At this, Chandonne reaches for his Pepsi again. Berger relentlessly goes on making sure that he and all the world know this process is legal and fair and that Chandonne is completely informed and is talking to her of his own volition, freely, without any pressure of any sort. “Now that you have been advised of your rights,” she concludes her forceful, self-assured opening, “are you going to tell the truth about what happened?”

“I always tell the truth,” Chandonne replies softly.

“And you've been read these rights in front of Officer Escudero, Captain Marino and Special Agent Talley, and you understood these rights?”

“Yes.”

“Why don't you just tell me in your own words what happened to Susan Pless?” Berger says.

“She was very nice,” Chandonne replies, to my amazement. “I am still made sick by it.”

“Yeah, I just bet you are,” Marino sardonically mutters inside my conference room.

Berger instantly hits the pause button. “Captain,” she fires at him, “no editorializing. Please.”

Marino's sullenness is like a poisonous vapor. Berger points the remote control and on tape she is asking Chandonne how he and Susan Pless met. He replies that they met in a restaurant called Lumi on 70th Street, between Third and Lexington.

“You were what? Eating there, working there?” Berger pushes ahead.

“Eating there by myself. She walked in, also by herself. I had a very nice bottle of Italian wine. A nineteen-ninety-three Massolino Barolo. She was very beautiful.”

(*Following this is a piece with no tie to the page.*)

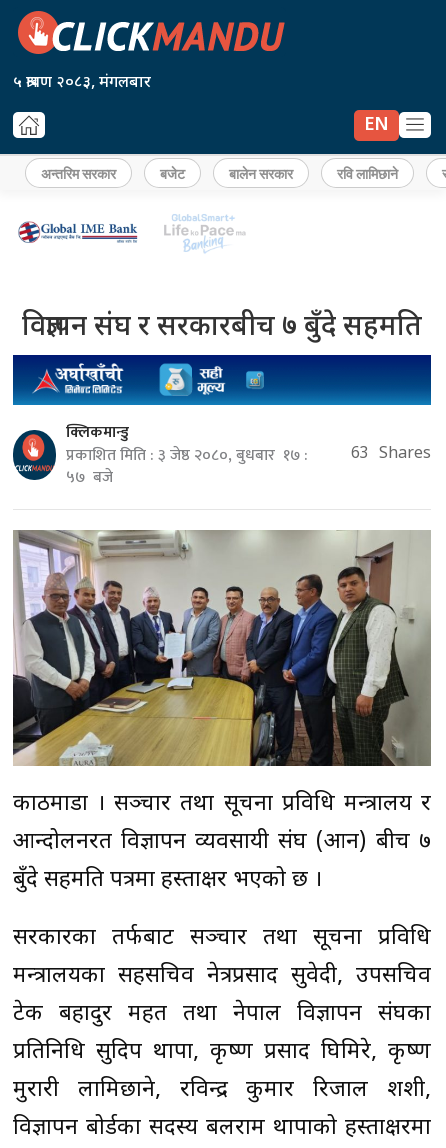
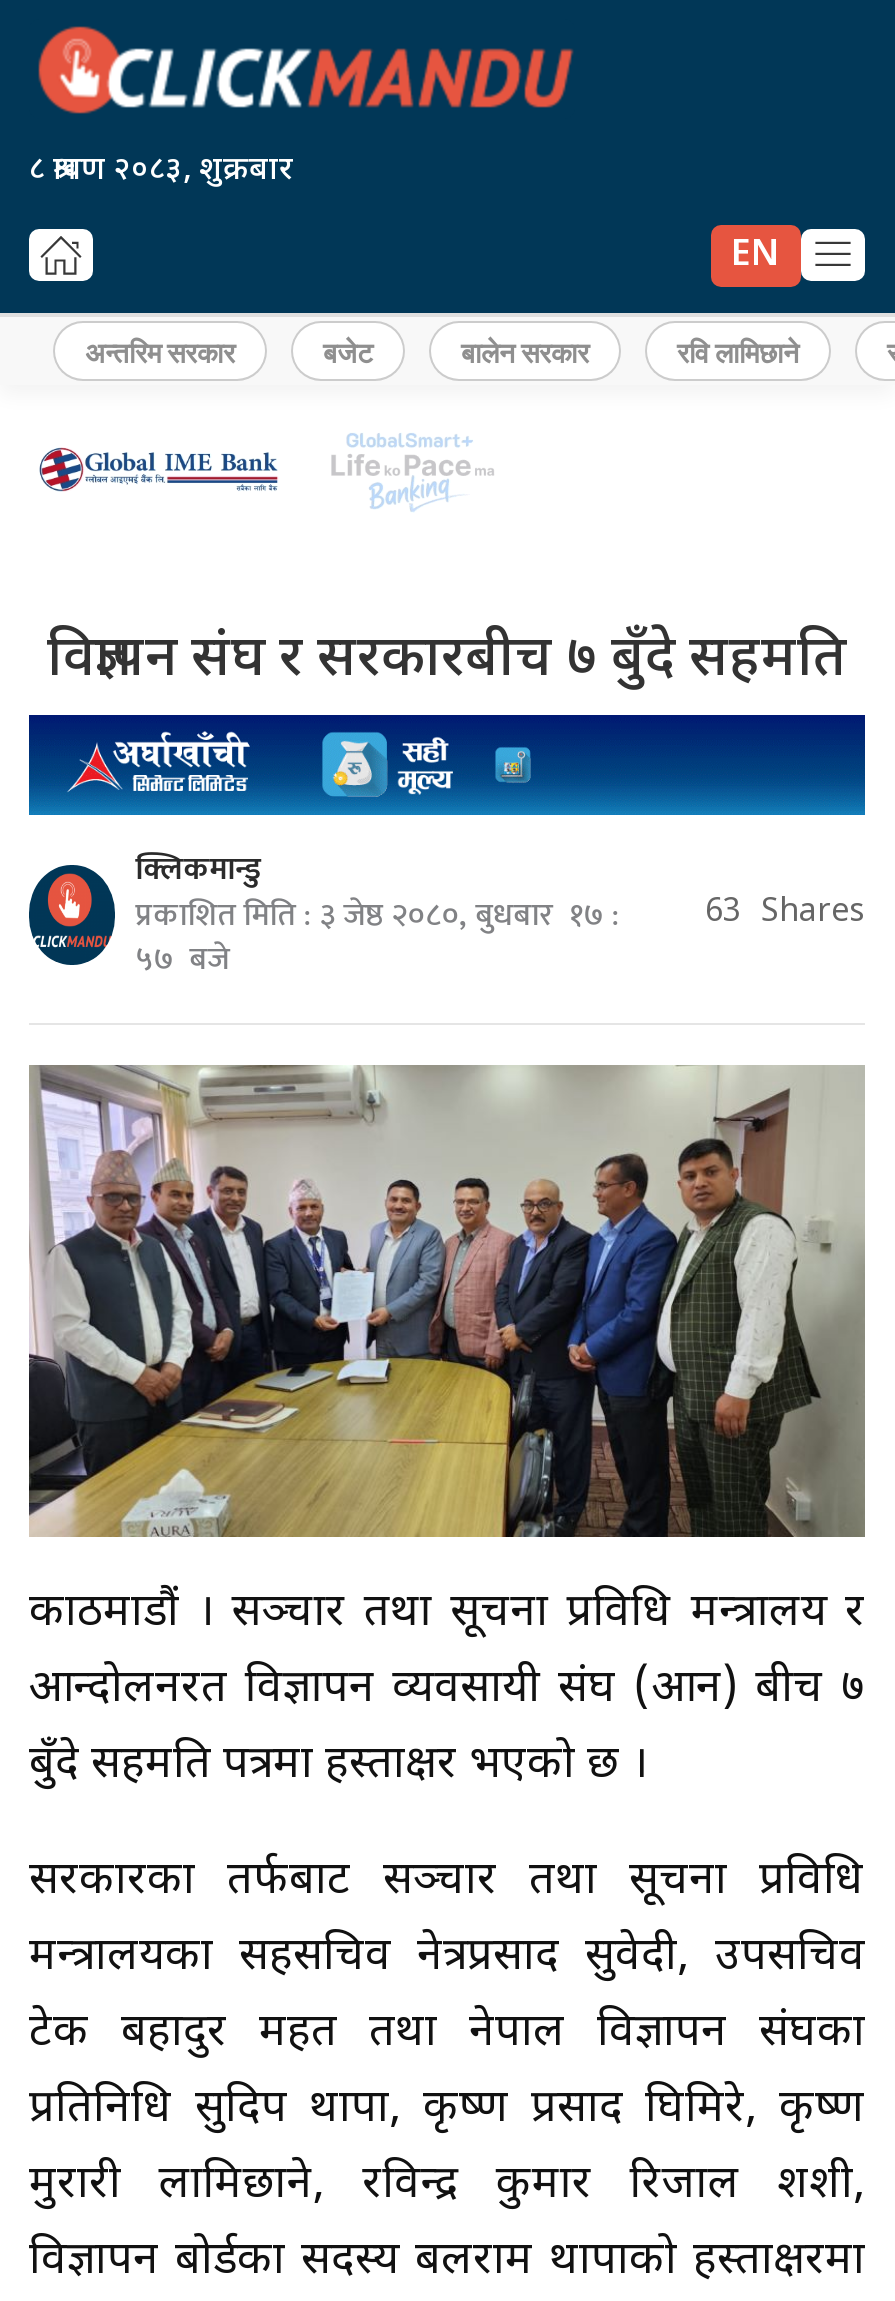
- ५ श्रावण २०८३, मंगलबार
+ ८ श्रावण २०८३, शुक्रबार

Barolo is my favorite Italian wine. The bottle he mentions is pricey. Chandonne goes on to tell his story. He was eating antipasto—“
Crostini di polenta con funghi trifolati e olio tartufato
,” he says in perfect Italian—when he noticed a stunning African-American woman enter the restaurant alone. The maître d' treated her as if she was important and a regular customer, and seated her at a corner table. “She was well-dressed,” Chandonne says. “She obviously was not a prostitute.” He asked the maître d' to see if she would like to come to his table and join him, and she was
very easy
.

“What do you mean,
very easy
?” Berger inquires.

Chandonne gives a slight shrug and reaches for his Pepsi again. He takes his time sucking on the straw. “I think I would like another.” He holds up the cup and the dark blue–sleeved arm—Jay Talley's arm—takes it from him. Chandonne blindly feels for the pack of cigarettes, his hairy hand groping over the top of the table.